Data Infrastructure Automation
Data Infrastructure Automation is the capability and knowledge to automate the management, scaling and securing of data infrastructures. Covered within the ambit of data engineering, it saves time and reduces error risks. This capability strengthens data reliability and expedites engineering tasks, driving overall project efficiency.
Foundational
At a foundational level you are learning to use basic tools to help automate simple data infrastructure tasks, such as setting up or updating databases. You follow established instructions and seek guidance to ensure your work is reliable and secure. Your efforts help your team save time and avoid mistakes in routine data engineering activities.
Developing
At a developing level you are beginning to automate basic data infrastructure tasks under guidance, such as provisioning servers or scheduling simple backup routines. You follow existing processes and use standard tools to reduce manual effort and errors. Your work supports more efficient data engineering operations and helps ensure reliable data management.
Proficient
At a proficient level you are able to design, implement, and maintain automated solutions that manage and scale data infrastructure with minimal oversight. You consistently use automation tools and scripts to ensure reliability, efficiency, and security, supporting seamless data engineering workflows.
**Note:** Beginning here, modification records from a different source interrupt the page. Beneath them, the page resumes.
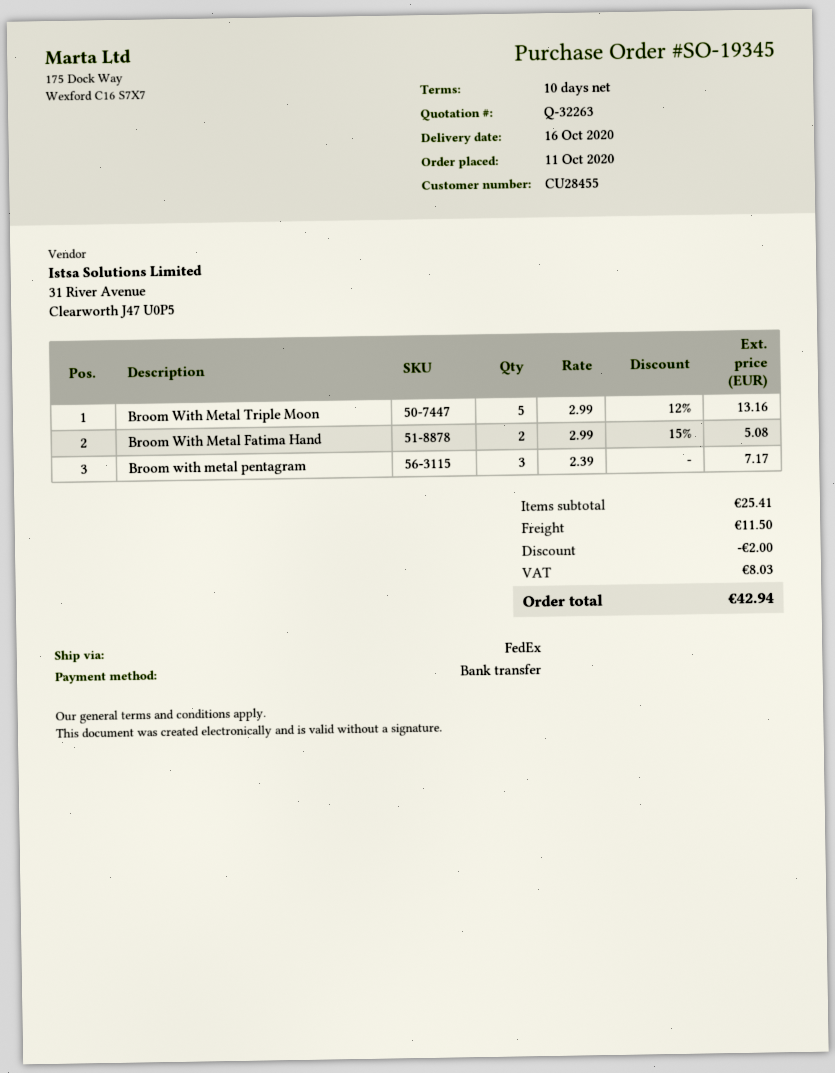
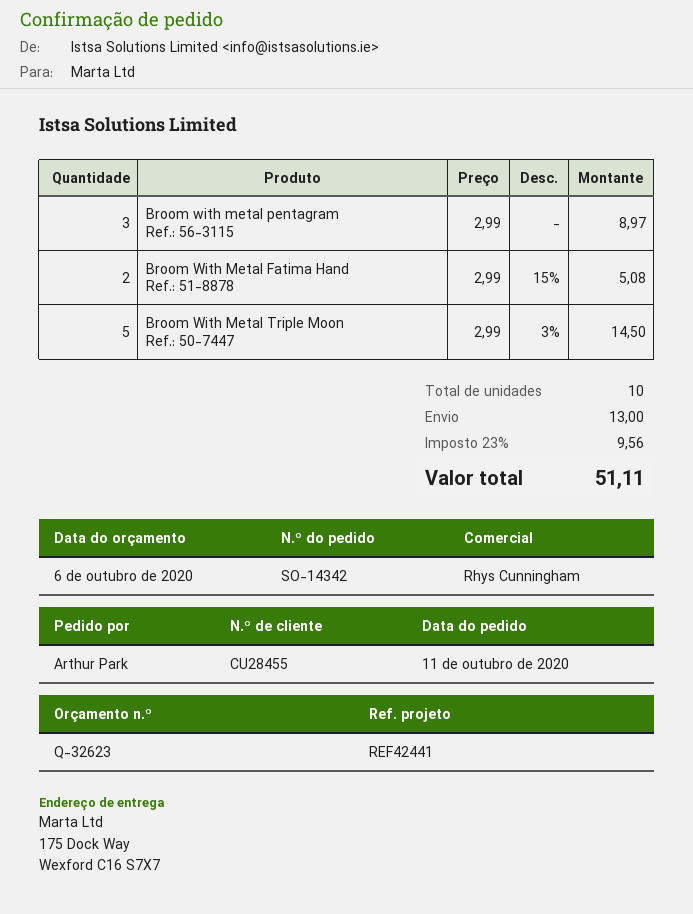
quote number: Q-32263 -> Q-32623
order number: SO-19345 -> SO-14342
Broom With Metal Triple Moon: 5 x 2.99 - 12% = 13.16 -> 5 x 2.99 - 3% = 14.50
Broom with metal pentagram: 3 x 2.39 = 7.17 -> 3 x 2.99 = 8.97
discount: 2.00 -> none
shipping: 11.50 -> 13.00
tax: 8.03 -> 9.56
total: 42.94 -> 51.11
Your efforts reduce manual errors and improve operational speed across data projects.
Advanced
At an advanced level you are designing and implementing automated solutions that manage, scale, and secure complex data infrastructures across multiple environments. You proactively identify and resolve bottlenecks, driving high reliability and consistent performance for engineering teams. Your work reduces manual effort and error, enabling teams to deliver robust data solutions efficiently.
Expert
At an expert level you are leading the design and implementation of automated solutions for complex data infrastructure challenges, anticipating needs before they arise. You set organization-wide standards, making critical decisions that improve scalability, security, and reliability. Your work accelerates project delivery and shapes best practice across the data engineering function.